I haven't posted anything on investments for a bit, so here's a nugget: The wisdom below comes from stock analyst Bob Farrell, courtesy of Big Picture.

Basic stuff, but people in our industry tend to forget it (as do I):

1. Markets tend to return to the mean over time.

When stocks go too far in one direction, they come back. Euphoria and pessimism can cloud people's heads. It's easy to get caught up in the heat of the moment and lose perspective.

2. Excesses in one direction will lead to an opposite excess in the other direction.

Think of the market baseline as attached to a rubber string. Any action to far in one direction not only brings you back to the baseline, but leads to an overshoot in the opposite direction.

3. There are no new eras -- excesses are never permanent.

Whatever the latest hot sector is, it eventually overheats, mean reverts, and then overshoots. Look at how far the emerging markets and BRIC nations ran over the past 6 years, only to get cut in half.

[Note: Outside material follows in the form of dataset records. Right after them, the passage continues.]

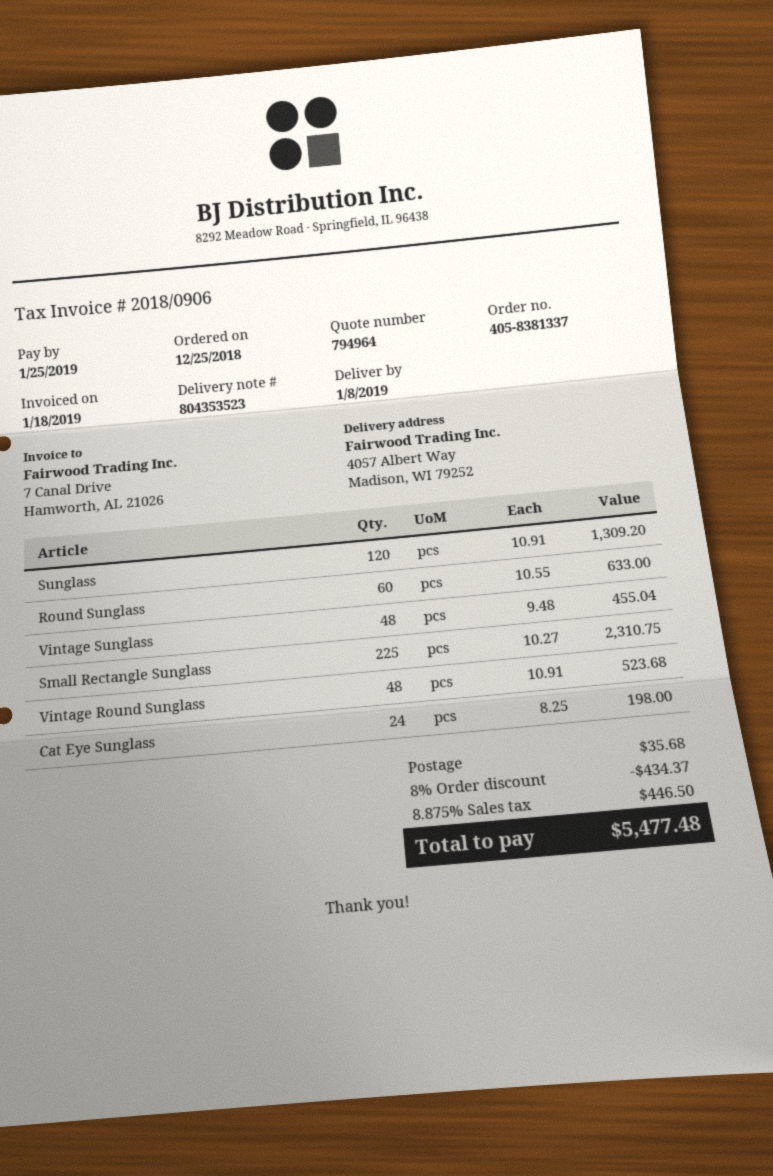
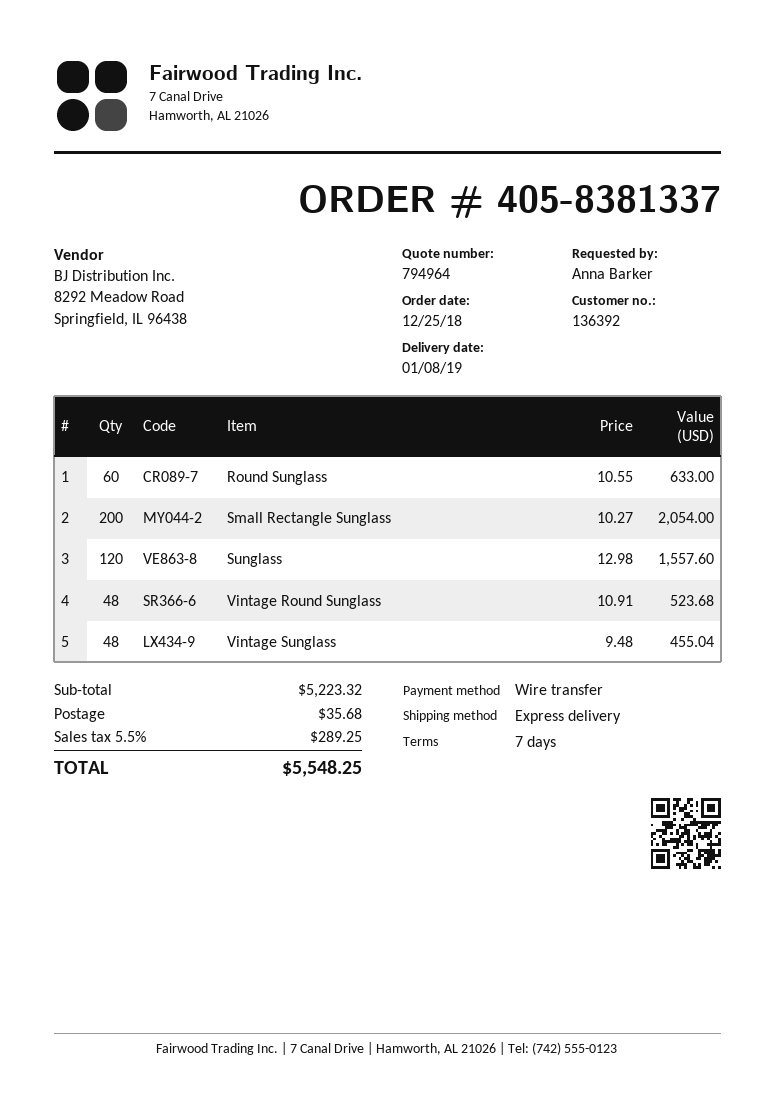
Sunglass: 120 x 10.91 = 1309.20 -> 120 x 12.98 = 1557.60
Small Rectangle Sunglass: 225 x 10.27 = 2310.75 -> 200 x 10.27 = 2054.00
Cat Eye Sunglass: 24 x 8.25 = 198.00 -> none
discount: 8% = 434.37 -> none
tax: 8.875% = 446.50 -> 5.5% = 289.25
total: 5477.48 -> 5548.25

As the fever builds, a chorus of "this time it's different" will be heard, even if those exact words are never used. And of course, it -- Human Nature -- never is different.

4. Exponential rapidly rising or falling markets usually go further than you think, but they do not correct by going sideways.

Regardless of how hot a sector is, don't expect a plateau to work off the excesses. Profits are locked in by selling, and that invariably leads to a significant correction -- eventually.

5. The public buys the most at the top and the least at the bottom.

That's why contrarian-minded investors can make good money if they follow the sentiment indicators and have good timing.

Watch Investors Intelligence (measuring the mood of more than 100 investment newsletter writers) and the American Association of Individual Investors survey.

6. Fear and greed are stronger than long-term resolve.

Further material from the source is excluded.